[Dataset content Boundary: Start]

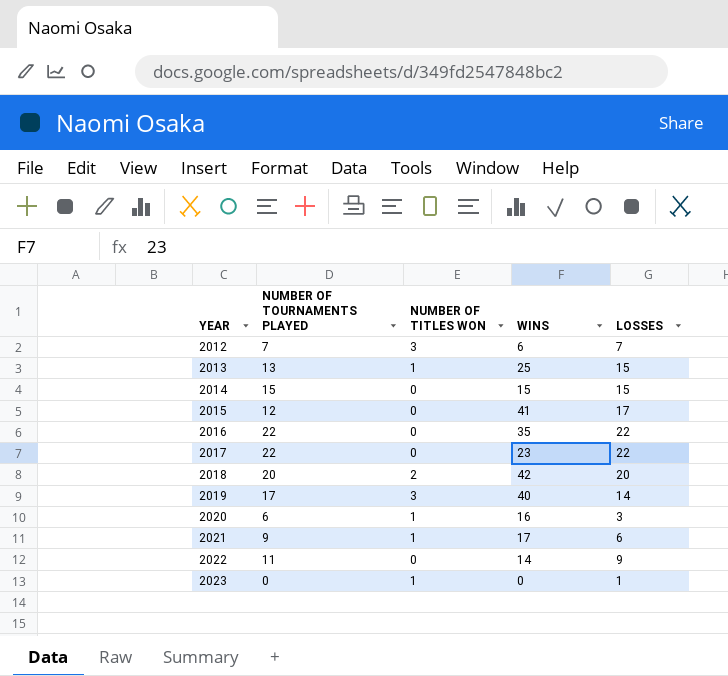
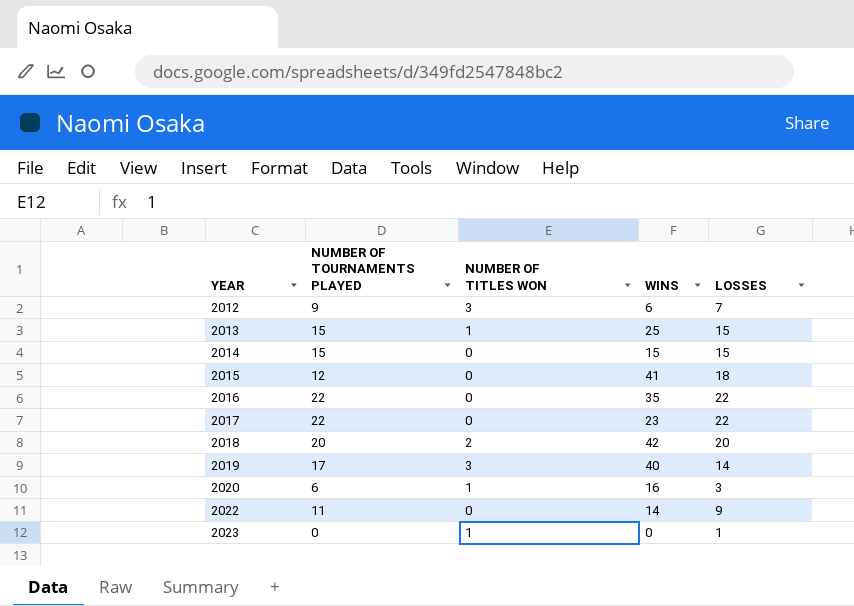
row 2021: 9 | 1 | 17 | 6 -> none
2012 | NUMBER OF TOURNAMENTS PLAYED: 7 -> 9
2013 | NUMBER OF TOURNAMENTS PLAYED: 13 -> 15
2015 | LOSSES: 17 -> 18

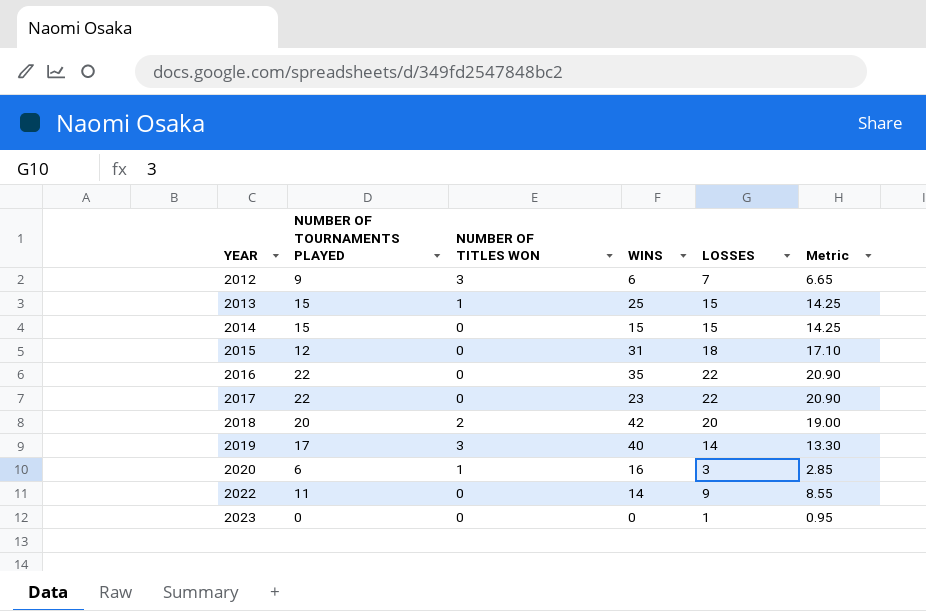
column Metric | formula: none -> [LOSSES] * 0.95
2015 | WINS: 41 -> 31
2023 | NUMBER OF TITLES WON: 1 -> 0

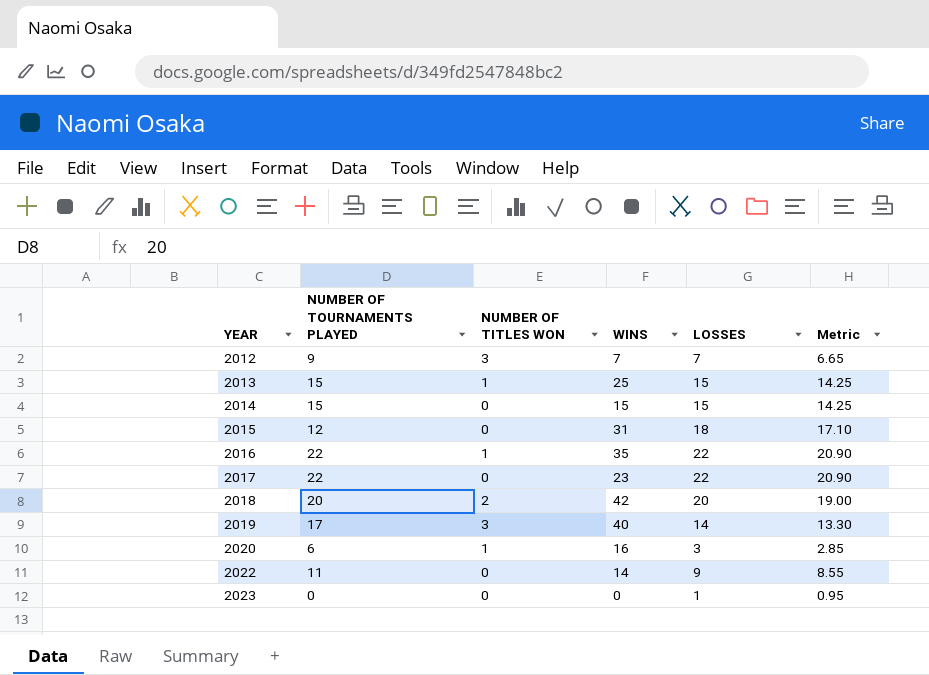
2012 | WINS: 6 -> 7
2016 | NUMBER OF TITLES WON: 0 -> 1

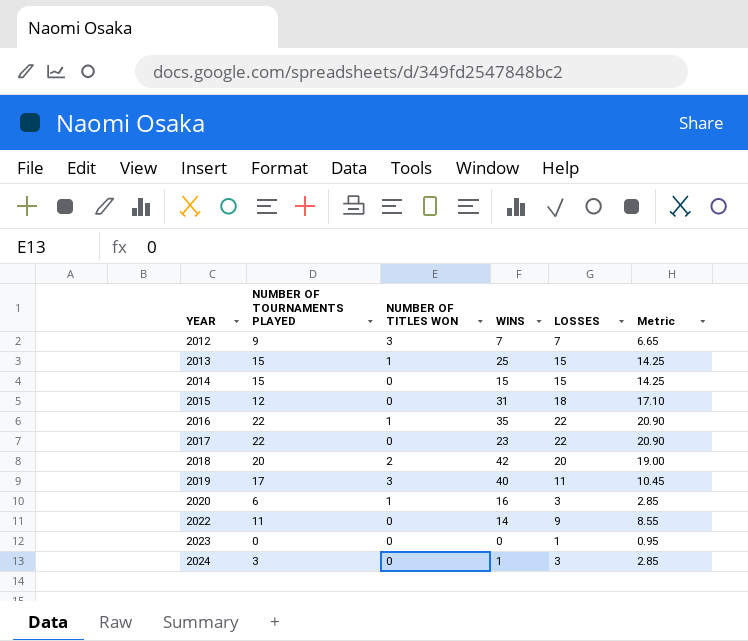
2019 | LOSSES: 14 -> 11
2019 | Metric: 13.30 -> 10.45
row 2024: none -> 3 | 0 | 1 | 3 | 2.85

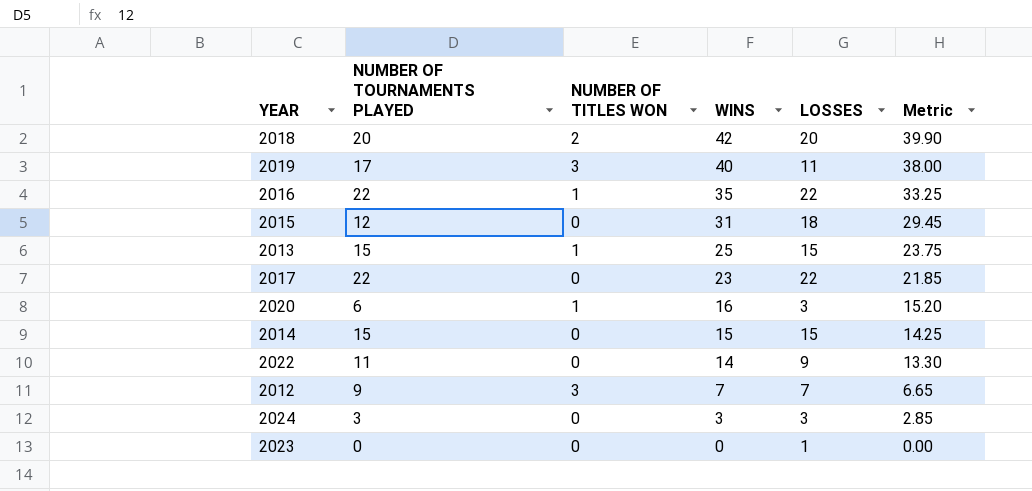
row order: YEAR ascending -> WINS descending
column Metric | formula: [LOSSES] * 0.95 -> [WINS] * 0.95
2024 | WINS: 1 -> 3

[Dataset content Boundary: End]

» Task to complete
The lines to retype run from the one containing "2015 | LOSSES: 17 -> 18" through the last line of the records above; write them exactly and skip the pictures.

» Written reply
2015 | LOSSES: 17 -> 18

column Metric | formula: none -> [LOSSES] * 0.95
2015 | WINS: 41 -> 31
2023 | NUMBER OF TITLES WON: 1 -> 0

2012 | WINS: 6 -> 7
2016 | NUMBER OF TITLES WON: 0 -> 1

2019 | LOSSES: 14 -> 11
2019 | Metric: 13.30 -> 10.45
row 2024: none -> 3 | 0 | 1 | 3 | 2.85

row order: YEAR ascending -> WINS descending
column Metric | formula: [LOSSES] * 0.95 -> [WINS] * 0.95
2024 | WINS: 1 -> 3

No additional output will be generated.